* [Material supplied]:

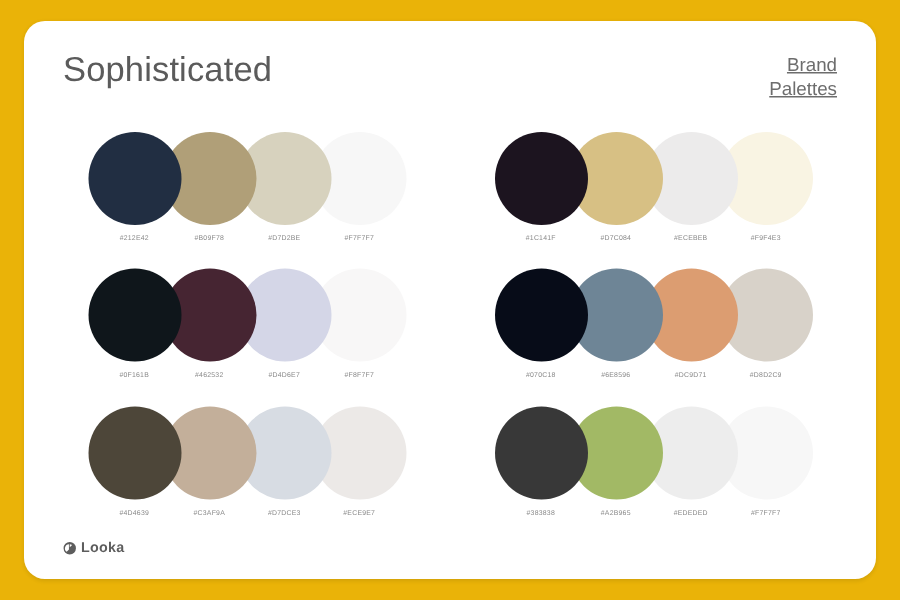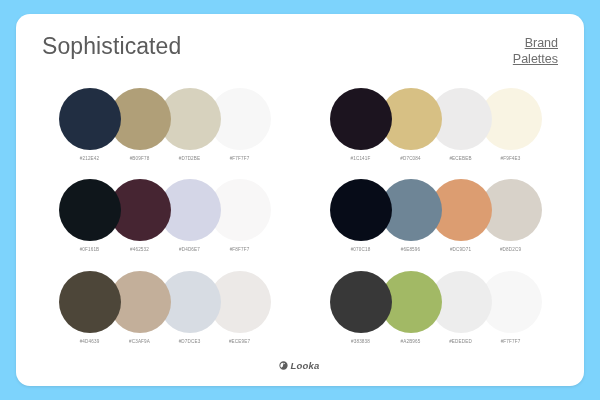--- a/index.html
+++ b/index.html
@@ -11,21 +11,21 @@
     height: 400px;
     background: #efefef;
     font-family: "Liberation Sans", sans-serif;
     overflow: hidden;
   }
 
   .page {
     position: relative;
     width: 600px;
     height: 400px;
-    background: #7dd3fc;
+    background: #eab308;
     box-sizing: border-box;
     padding: 14px 16px;
   }
 
   .card {
     position: relative;
     width: 100%;
     height: 100%;
     background: #ffffff;
     border-radius: 14px;
@@ -119,23 +119,22 @@
     font-family: "Liberation Sans", sans-serif;
     white-space: nowrap;
   }
 
   
   .footer {
     flex: 0 0 auto;
     height: 18px;
     display: flex;
     align-items: center;
-    justify-content: center;
+    justify-content: flex-start;
     padding-right: 2px;
-    font-style: italic;
   }
   .logo {
     display: flex;
     align-items: center;
     gap: 3px;
   }
   .logo-mark {
     width: 9px;
     height: 9px;
     display: block;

* [Exercise instructions]:
Would you provide an exact, picture-free copy of the data above?

* [Response area]:
--- a/index.html
+++ b/index.html
@@ -11,21 +11,21 @@
     height: 400px;
     background: #efefef;
     font-family: "Liberation Sans", sans-serif;
     overflow: hidden;
   }
 
   .page {
     position: relative;
     width: 600px;
     height: 400px;
-    background: #7dd3fc;
+    background: #eab308;
     box-sizing: border-box;
     padding: 14px 16px;
   }
 
   .card {
     position: relative;
     width: 100%;
     height: 100%;
     background: #ffffff;
     border-radius: 14px;
@@ -119,23 +119,22 @@
     font-family: "Liberation Sans", sans-serif;
     white-space: nowrap;
   }
 
   
   .footer {
     flex: 0 0 auto;
     height: 18px;
     display: flex;
     align-items: center;
-    justify-content: center;
+    justify-content: flex-start;
     padding-right: 2px;
-    font-style: italic;
   }
   .logo {
     display: flex;
     align-items: center;
     gap: 3px;
   }
   .logo-mark {
     width: 9px;
     height: 9px;
     display: block;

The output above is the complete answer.